Other Compensation Paid to Raymond James by Insurance Companies
Marketing representatives of insurance companies or their affiliated distributors, often referred to as “wholesalers,” work with Raymond James advisors to promote life insurance products. Consistent with applicable laws and regulations, these insurance companies and their wholesalers may pay for or provide training and education programs for Raymond James advisors and their existing and prospective clients. Insurance companies may also pay for due diligence meetings, conferences, relationship-building events, other occasional activities, and/or provide promotional items that are intended to result in the promotion and sale of their insurance products.

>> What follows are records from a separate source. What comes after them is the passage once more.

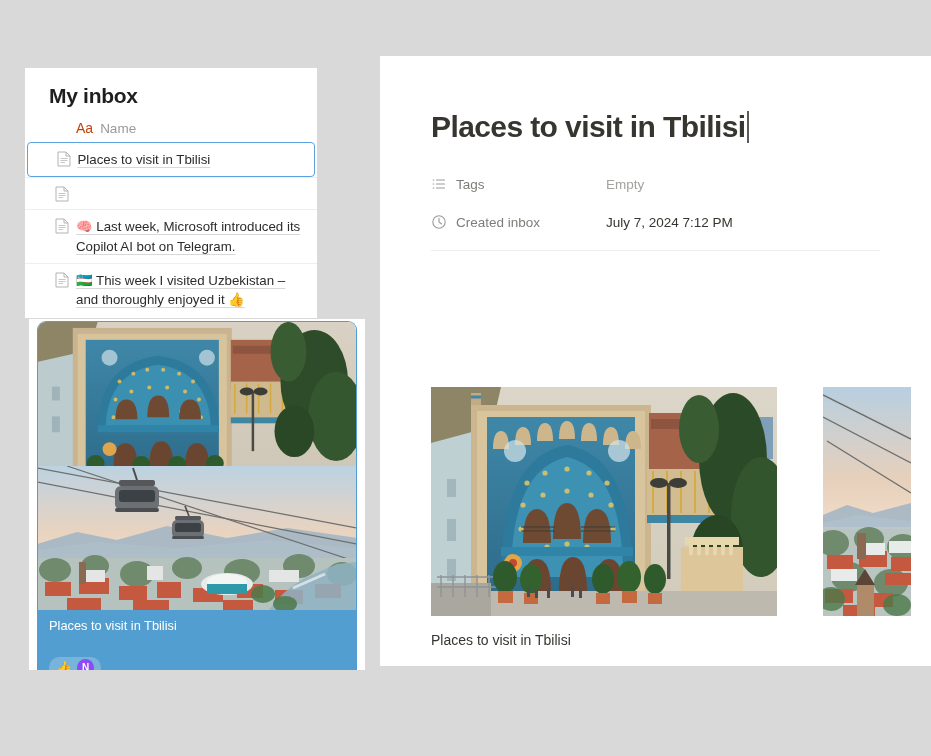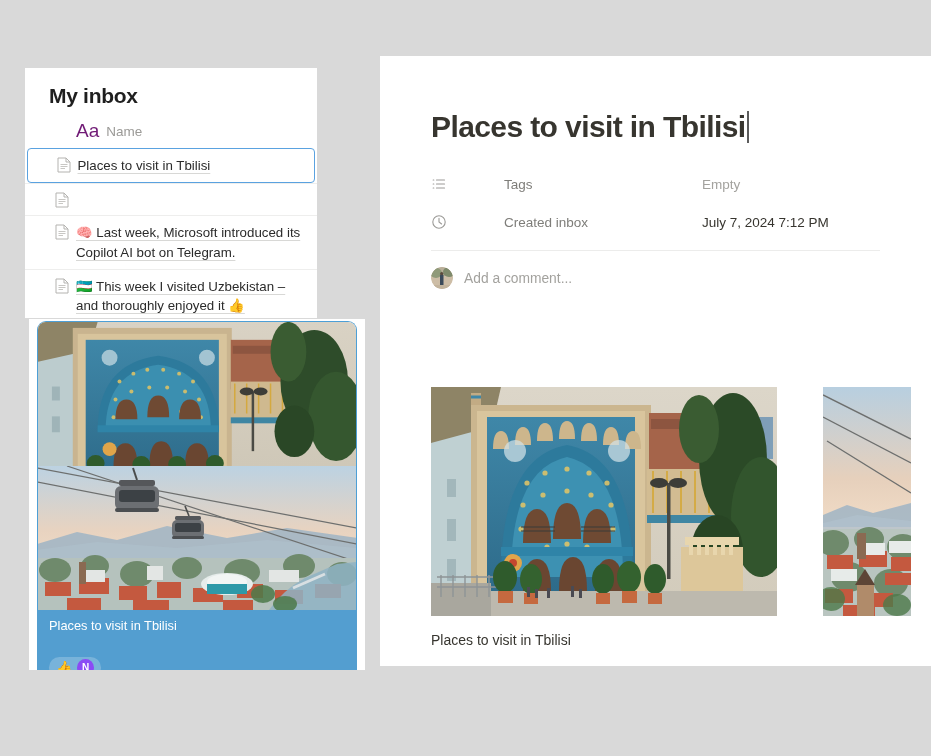--- a/index.html
+++ b/index.html
@@ -19,21 +19,21 @@
     overflow: hidden;
   }
   .inbox-title {
     font-size: 21px; font-weight: bold; color: #1f1f1f;
     margin: 16px 0 0 24px; letter-spacing: -0.3px;
   }
   .col-header {
     display: flex; align-items: center; gap: 7px;
     margin: 12px 0 0 51px; color: #9b9a97; font-size: 13.5px;
   }
-  .aa-glyph { color: #701a75; font-size: 19px; }
+  .aa-glyph { color: #c2410c; font-size: 14px; }
   .rows { margin-top: 6px; }
   .row {
     display: flex; align-items: flex-start; gap: 7px;
     padding: 7px 12px 7px 51px;
     border-top: 1px solid #eeeeed;
     box-sizing: border-box;
     position: relative;
   }
   .row:first-child { border-top: 1px solid #eeeeed; }
   .row.selected {
@@ -118,21 +118,21 @@
     margin: 54px 0 0 51px;
     font-size: 30px; font-weight: bold; color: #37352f;
     letter-spacing: -0.6px; display: flex; align-items: center;
   }
   .caret {
     display: inline-block; width: 2px; height: 32px;
     background: #5c5c5c; margin-left: 1px;
   }
   .props { margin: 26px 0 0 51px; }
   .prop-row {
-    display: flex; align-items: center; height: 28px; margin-bottom: 10px; gap: 48px;
+    display: flex; align-items: center; height: 28px; margin-bottom: 10px;
   }
   .prop-icon {
     width: 16px; height: 16px; margin-right: 9px;
     flex: 0 0 auto; color: #9b9a97;
   }
   .prop-name { width: 150px; font-size: 13.5px; color: #7e7d79; }
   .prop-value { font-size: 13.5px; color: #37352f; text-align: center; }
   .prop-value.empty { color: #a3a29e; }
   .prop-add .prop-name { color: #a3a29e; }
   .divider { height: 1px; background: #ececeb; margin: 14px 51px 0 51px; }
@@ -441,41 +441,20 @@
         </span>
         <span class="prop-name">Created inbox</span>
         <span class="prop-value">July 7, 2024 7:12 PM</span>
       </div>
 
 
     </div>
 
     <div class="divider"></div>
 
-    <div class="comment-row">
-      <span class="avatar">
-        <svg width="22" height="22" viewBox="0 0 22 22">
-          <defs>
-              <clipPath id="avclip">
-                <circle cx="11" cy="11" r="11"></circle>
-              </clipPath>
-            </defs>
-          <g clip-path="url(#avclip)">
-            <rect width="22" height="22" fill="#cdbda6"></rect>
-            <rect y="0" width="22" height="9" fill="#b9ae99"></rect>
-            <ellipse cx="5" cy="6" rx="6" ry="5" fill="#8f9a79"></ellipse>
-            <ellipse cx="18" cy="5" rx="6" ry="5" fill="#7e8a6b"></ellipse>
-            <rect x="9" y="7" width="3.5" height="12" rx="1.5" fill="#3b4a5a"></rect>
-            <circle cx="10.7" cy="6.6" r="1.6" fill="#5a4a3c"></circle>
-            <rect y="18" width="22" height="4" fill="#c2b39c"></rect>
-          </g>
-        </svg>
-      </span>
-      <span class="comment-ph">Add a comment...</span>
-    </div>
 
     <div class="gallery">
 
       <div class="gal-img">
         <svg viewBox="0 0 346 229" width="346" height="229" preserveAspectRatio="xMidYMid slice">
           <defs>
             <linearGradient id="gsky" x1="0" y1="0" x2="0" y2="1">
               <stop offset="0%" stop-color="#dcd6c9"></stop>
                 <stop offset="100%" stop-color="#d2cbbb"></stop>
             </linearGradient>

Producers Choice Network, an affiliated entity within Raymond James, acts as a wholesaler for several insurance companies that issue products such as life insurance, long-term care insurance, asset-based long-term care insurance and disability income insurance. This entity interacts with Raymond James advisors, as well as with advisors at other broker-dealers and independent insurance agents. In cases where this affiliated entity has facilitated the sale of an insurance policy, Raymond James may receive up to 30% of the premium paid into the policy as a fee for wholesaling, marketing and underwriting services.
Fees for Termination of the Insurance Policy
In general, if a client surrenders the cash value of their life insurance policy or asset-based long-term care policy during the surrender charge period as noted in the policy (or product prospectus for variable life insurance), a surrender charge will be deducted from the cash value returned to the client. Surrender charge periods vary by insurance policy, but typically remain from zero years to 20 years. Surrender charges range from 0% to 100% of the account value, depending on the insurance policy and when the insurance policy is terminated. Typically, the highest percentages occur at the beginning of the surrender charge period and the lowest percentages at the end of the surrender charge period. Surrender charges do not apply to traditional long-term care or disability income policies as there is no cash value associated with the policy. No compensation is paid to Raymond James when clients surrender their life insurance policy.
Investors should consider the investment objectives, risks, charges, and expenses of insurance products carefully before investing. Prospectuses for both the variable life insurance policy and the underlying funds are available from your Raymond James financial advisor and should be read carefully before investing.
[1] Raymond James refers to Raymond James & Associates, Inc., Alex. Brown, a division of Raymond James and Raymond James Financial Services, Inc. as applicable.